In some cases, betting markets can even be found in 11 states where sports betting is illegal. This is because they are regulated at the federal level by the Commodity Futures Trading Commission, and under the Trump administration, these companies have been allowed to operate despite uncertainty about whether they qualify as commodities.

“There are many states that have sued to prevent these markets from operating within their borders, and in some of these places, the markets have put in what is called geofencing that if you live in a certain area, we will not allow you to trade in these markets,” said Todd Phillips, an assistant professor of law at Georgia State University.

DraftKings Predictions reports some degree of availability in 47 states, for example. Another exception is Ohio, where a judge recently ruled against Kalshi in a sports betting market challenge.

Many states argue that betting markets should be subject to state laws like sports betting sites.

“The reason they use the word ‘contract’ and not ‘gambling’ is for legal reasons,” Phillips said. “It’s important for students to realize that no matter what it’s called, betting that something will or won’t happen—or the outcome of a sports game—and you’re entering into contracts with someone who is smarter than you.”

Are markets safe when there is insider trading?

In February, Kalshi released a blog post detailing the steps he took in two insider trading cases. In another, the fired editor of YouTuber Mr. Beast is said to have traded about $4,000 in markets related to his former manager. Kalshi also said that he opened more than 200 investigations last year.

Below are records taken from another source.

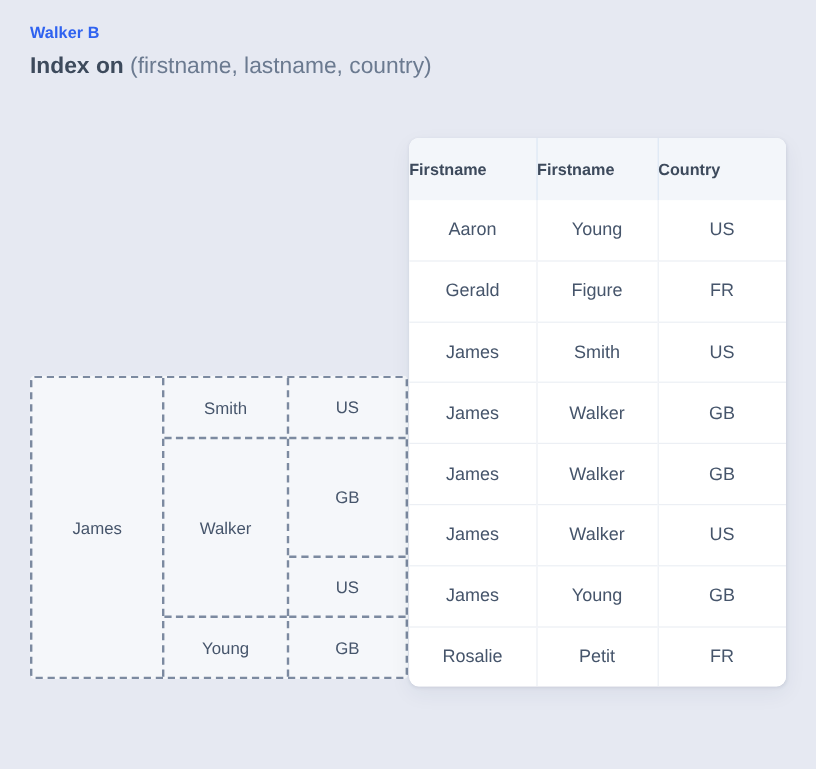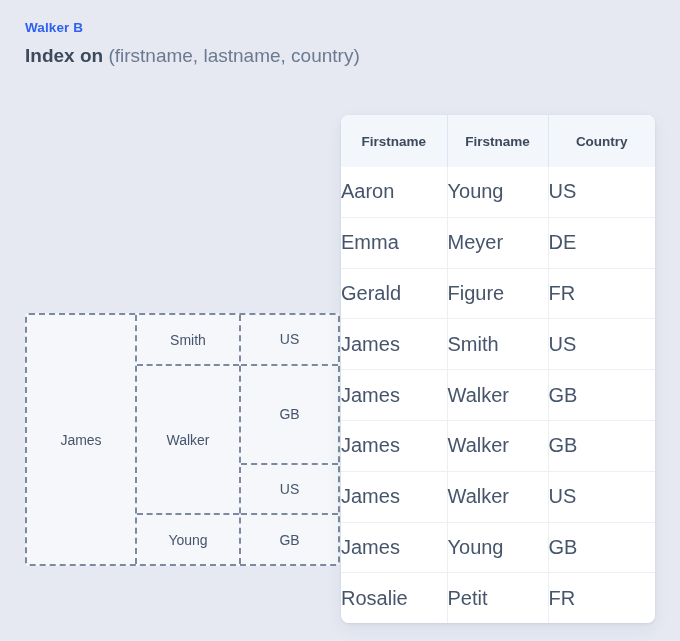--- a/index.html
+++ b/index.html
@@ -105,7 +105,7 @@
     font-weight: 700;
     height: 52px;
     padding: 0;
-    text-align: center;
+    text-align: left;
     border-right: 1px solid #dbe7f4;
   }
   table.tbl thead th:last-child { border-right: none; }

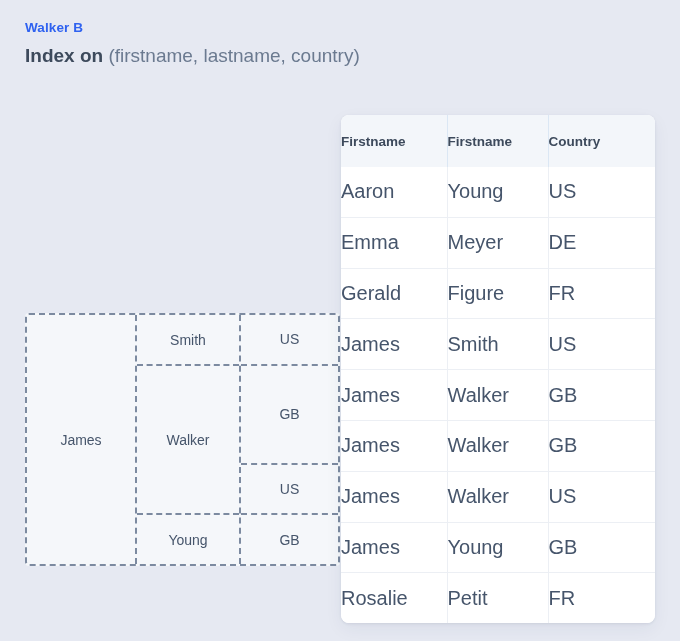--- a/index.html
+++ b/index.html
@@ -111,11 +111,11 @@
   table.tbl thead th:last-child { border-right: none; }
   table.tbl tbody td {
     color: #46556b;
-    font-size: 20px;
+    font-size: 15px;
     font-weight: 400;
     height: 49.8px;
     padding: 0;
-    text-align: left;
+    text-align: center;
     border-top: 1px solid #eceff4;
     border-right: 1px solid #eceff4;
     background: #ffffff;

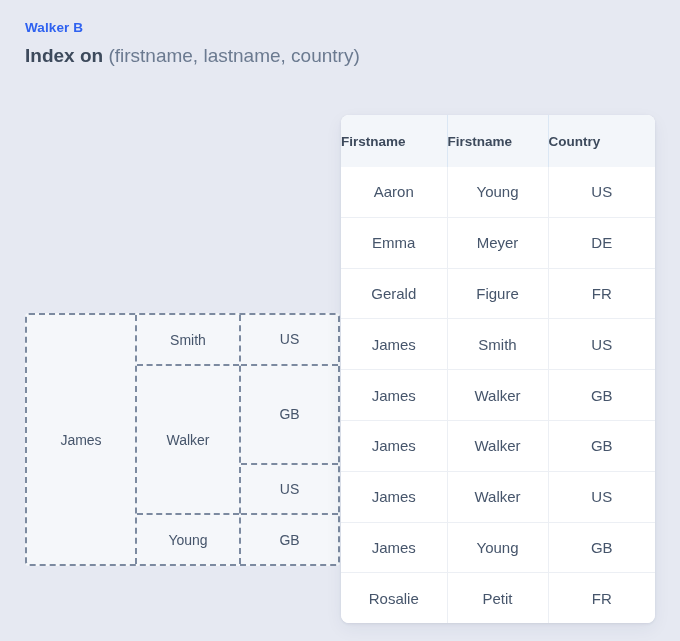--- a/index.html
+++ b/index.html
@@ -174,11 +174,6 @@
           <td>US</td>
         </tr>
         <tr>
-          <td>Emma</td>
-          <td>Meyer</td>
-          <td>DE</td>
-        </tr>
-        <tr>
           <td>Gerald</td>
           <td>Figure</td>
           <td>FR</td>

It is possible that unfair trading continues to go undetected, given how many insiders have access to information before the public can give them an edge. This raises the question: How can individual users trust that they are not buying and selling contracts in a market that may contain an insider or insiders?

“We really have no way of knowing how big this problem could be,” Holden said. “This is one of the biggest questions out there.”

He notes that the financial markets – and the sports betting markets – have experienced many trading scandals within them, and people have continued to invest.

“The same thing is expected here. It is dangerous what is happening with the market system,” he said.

Forecasting market risks

Another recent analysis by Jordan Bender, managing director of Gaming Equity Research at Citizens, found that new users of betting markets generally lose money faster than users of sports betting apps like DraftKings. That’s all the more reason to be cautious, given that sports betting can be a financial risk, even affecting credit scores in places where it’s legalized.

Kalshi offers services to users to reduce risk, including deposit limits and trading breaks. However, critics of prediction markets argue that it is unwise for consumers to use them at this time.

“Normal people shouldn’t be trading these at all,” Phillips said. “You’re trading against financial institutions that have more sophisticated computer models than you. And like gambling, you’re going to lose.”